▶ [Your goal]: For each line in the data below that has the word "best", copy that line.

(Material for this task)

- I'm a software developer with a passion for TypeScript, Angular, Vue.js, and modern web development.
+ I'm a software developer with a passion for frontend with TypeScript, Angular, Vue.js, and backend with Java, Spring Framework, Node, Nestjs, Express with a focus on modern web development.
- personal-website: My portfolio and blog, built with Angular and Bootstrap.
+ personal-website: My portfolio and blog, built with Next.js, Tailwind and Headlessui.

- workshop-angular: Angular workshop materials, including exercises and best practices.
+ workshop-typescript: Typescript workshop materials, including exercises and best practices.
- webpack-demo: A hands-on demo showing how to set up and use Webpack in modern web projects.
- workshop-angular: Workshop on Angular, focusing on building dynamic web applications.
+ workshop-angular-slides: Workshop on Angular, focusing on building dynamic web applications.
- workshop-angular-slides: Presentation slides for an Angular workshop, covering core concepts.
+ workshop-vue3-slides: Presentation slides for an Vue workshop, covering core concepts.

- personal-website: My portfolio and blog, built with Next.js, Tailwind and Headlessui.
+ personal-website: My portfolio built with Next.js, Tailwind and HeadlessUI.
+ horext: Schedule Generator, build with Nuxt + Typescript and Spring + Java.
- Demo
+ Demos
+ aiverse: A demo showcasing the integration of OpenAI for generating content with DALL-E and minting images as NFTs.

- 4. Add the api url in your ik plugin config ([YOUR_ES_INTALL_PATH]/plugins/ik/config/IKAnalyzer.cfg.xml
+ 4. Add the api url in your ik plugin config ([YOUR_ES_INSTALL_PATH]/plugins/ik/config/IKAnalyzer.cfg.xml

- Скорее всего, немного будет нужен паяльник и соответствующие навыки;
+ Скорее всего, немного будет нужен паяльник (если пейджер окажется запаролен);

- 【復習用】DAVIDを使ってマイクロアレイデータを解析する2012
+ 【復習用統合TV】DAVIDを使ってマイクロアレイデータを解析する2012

(End Material for this task)

▶ [Answer area]:
- workshop-angular: Angular workshop materials, including exercises and best practices.
+ workshop-typescript: Typescript workshop materials, including exercises and best practices.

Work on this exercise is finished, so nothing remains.